It's all about teamwork - and there's no "i" in commitment...

posted 25 Oct 2017, 10:12 by Kennedy Paver   [ updated 7 Nov 2017, 02:01 ]
OK, so there is an "i" in commitment. I was just quoting the great Count Arthur Strong to get your attention. 

Teamwork, however, can be a genuinely challenging issue for interpreters who are used to working alone or in pairs, and who tend, in general, to be highly educated professionals with firm ideas about their capabilities and status (I put my hands up to that one, as they say in football). So when it comes to working in a team, often with colleagues who would otherwise be competitors, some interpreters find it difficult. 

Having one's work observed, critiqued or even corrected by a peer or senior colleague when working in a larger team is the first major obstacle. Some interpreters hate being observed by anybody other than a single booth-mate or working partner. This may appear paradoxical, given that we are always performing before an audience of some kind. An audience of non-interpreters, however, will respond very differently from somebody who specializes in managing and evaluating interpreter performance. Unfortunately there's no way around this for any professional who is generally committed to improving their performance - you just have to do your best, suck it up, listen to the feedback, and act on it so you can improve in the future. You also have to manage the stress of being observed and evaluated, but that sounds like a different post altogether.

Another area where interpreters sometimes have difficulty working as a team relates to their instinct for self-preservation and self-protection. When working alone or in a pair, one has only oneself and/or one other person to look out for. Working in a team of, say, fifteen interpreters as part of a nuclear plant safety review changes this particular ball game completely: I work with my buddy, whom I know and respect, all day long, so I will certainly help them out in a crisis. But how far am I prepared to put myself out to support every single colleague in the team? Am I so terrified of being forced outside my comfort zone that I always hide when extra duties are on offer? Are there some people whom I can't stand, or whose competition I fear, to the extent that I would drop them in it (for example by omitting to help them out with terminology, or by not stepping up to help them in a difficult situation in the field, or by finding an excuse to have them replace me for a stressful meeting)? Sometimes, unfortunately, if we are being honest, the answer to any or all of these questions is "Yes". It's hard to put yourself out for everyone, when you may not even know them that well, and it may sometimes be tempting to keep your head (and your hands) down when you know you could volunteer to help a colleague out.

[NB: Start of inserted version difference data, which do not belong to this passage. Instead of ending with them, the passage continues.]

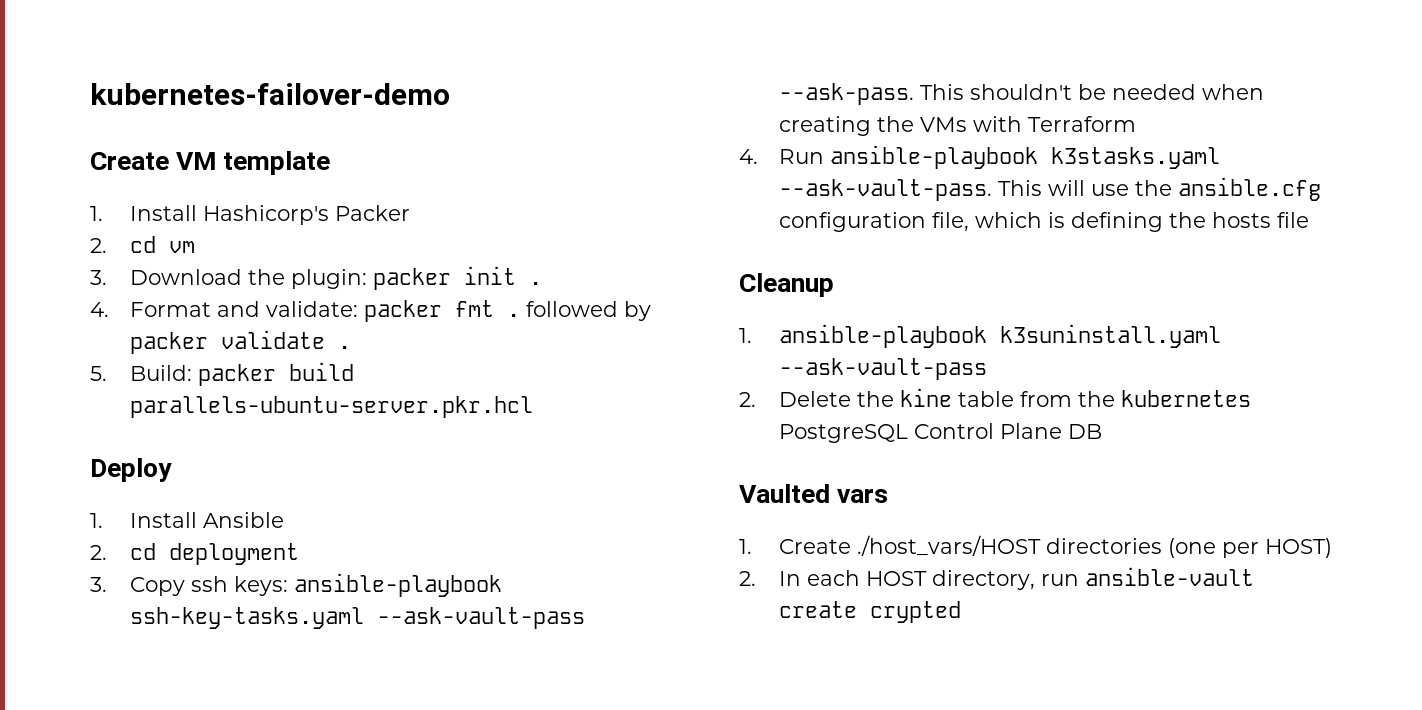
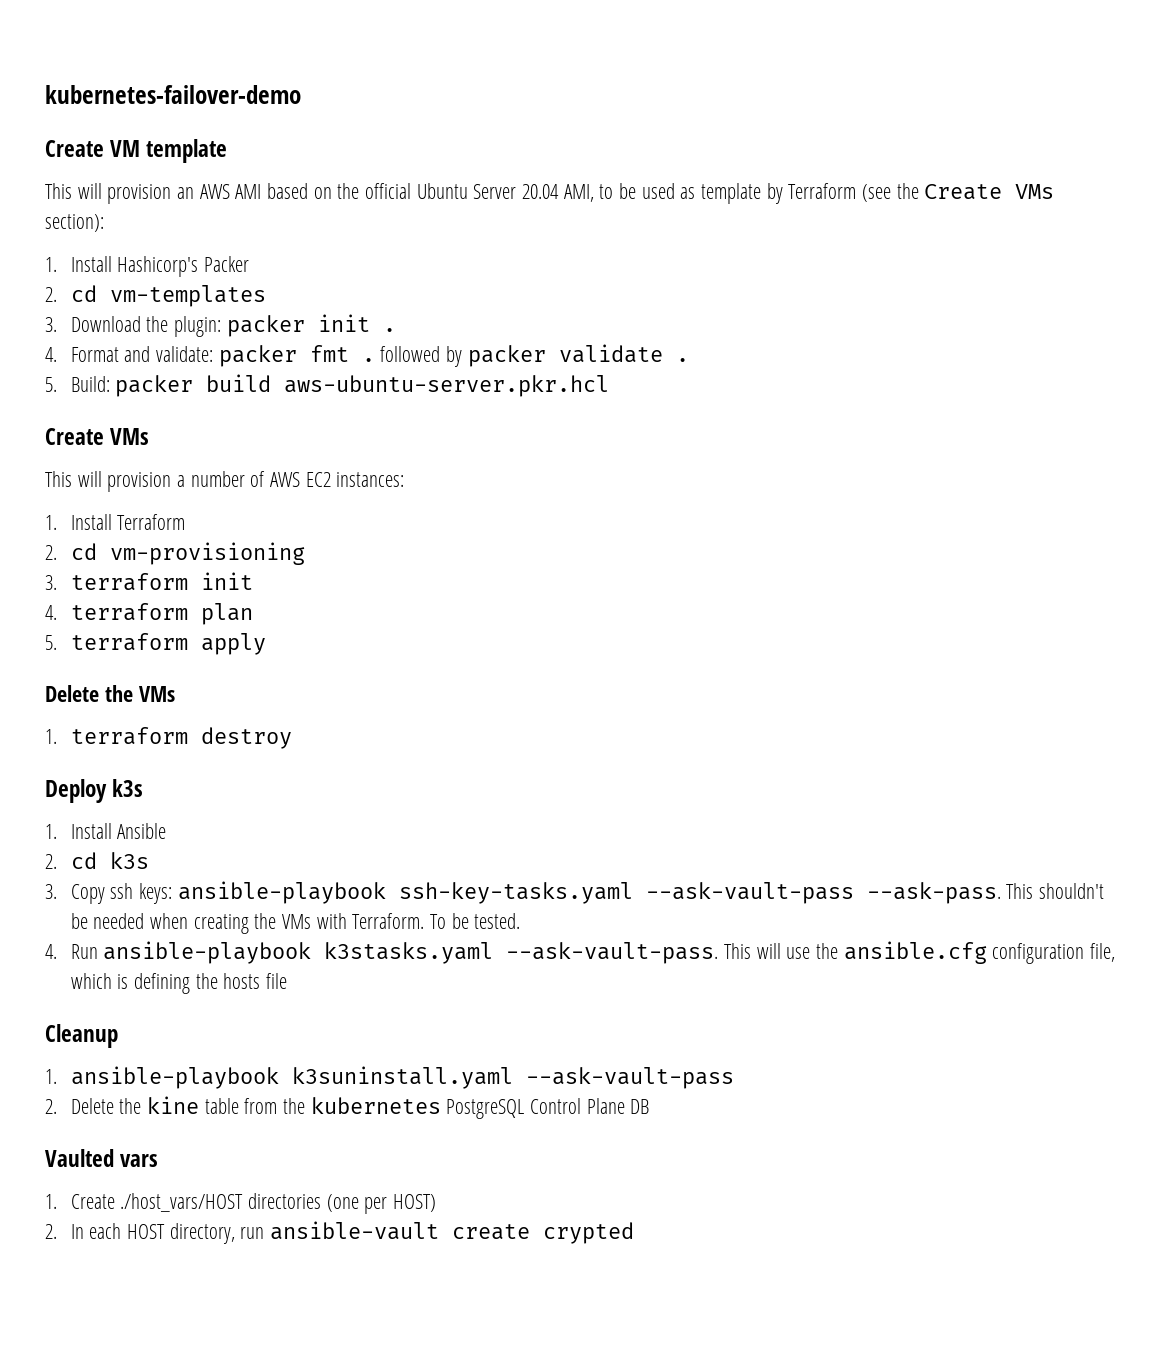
(331, 163) none -> [45,183,1055,204] [45,214,104,232] // This will provision an AWS AMI based on the official Ubuntu Server 20.04 AMI, to be used as template by Terraform (see the Create VMs section):
[168,241,195,253] vm -> [109,285,266,307] vm-templates
[129,396,533,418] parallels-ubuntu-server.pkr.hcl -> [284,375,610,397] [45,428,150,445] [45,471,405,492] [45,514,186,530] [45,542,305,565] [45,572,253,591] [45,603,253,625] [45,633,266,655] [45,685,175,702] [45,727,292,749] aws-ubuntu-server.pkr.hcl // Create VMs // This will provision a number of AWS EC2 instances: // 1. Install Terraform // 2. cd vm-provisioning // 3. terraform init // 4. terraform plan // 5. terraform apply // Delete the VMs // 1. terraform destroy
(172, 470) none -> [112,779,144,797] k3s
[168,543,299,565] deployment -> [109,852,149,869] k3s
[1027,116,1136,132] Terraform -> [352,913,521,929] Terraform. To be tested.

For better or worse, however, helping colleagues out and working effectively in a team is part of what being a professional is all about. Every single colleague should be on the lookout for ways they can help out the team, and support the overall smooth running of the assignment. I wouldn't expect people to go beyond their capabilities - that's also an important part of being a professional, after all - but I would expect everyone to pull together, which may on occasion involve stepping outside their comfort zone (which can also be useful in terms of professional development). I certainly wouldn't be impressed if someone were to deliberately swap out of a meeting on a fabricated excuse, forcing a colleague to do their work for them. I can't think of many such egregious examples of this kind of "easy ride" culture. But I can certainly think of a few.

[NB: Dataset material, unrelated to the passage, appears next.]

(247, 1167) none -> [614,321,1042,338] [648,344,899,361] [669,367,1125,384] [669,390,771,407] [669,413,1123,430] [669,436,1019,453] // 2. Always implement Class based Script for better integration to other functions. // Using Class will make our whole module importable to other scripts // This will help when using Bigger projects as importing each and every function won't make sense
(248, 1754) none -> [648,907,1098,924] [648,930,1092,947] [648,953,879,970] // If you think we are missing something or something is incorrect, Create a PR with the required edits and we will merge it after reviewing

So next time the opportunity arises to show your commitment to the team (regardless of whether there's an "i" in the word or not), be a professional, and take it. It may be an enriching experience in professional terms, and in any case helping out a team mate (and your team leader) should bring you a warm glow of satisfaction. It will certainly stop me grumbling at you about it.

See below for a blatant example of one person propping up an entire team...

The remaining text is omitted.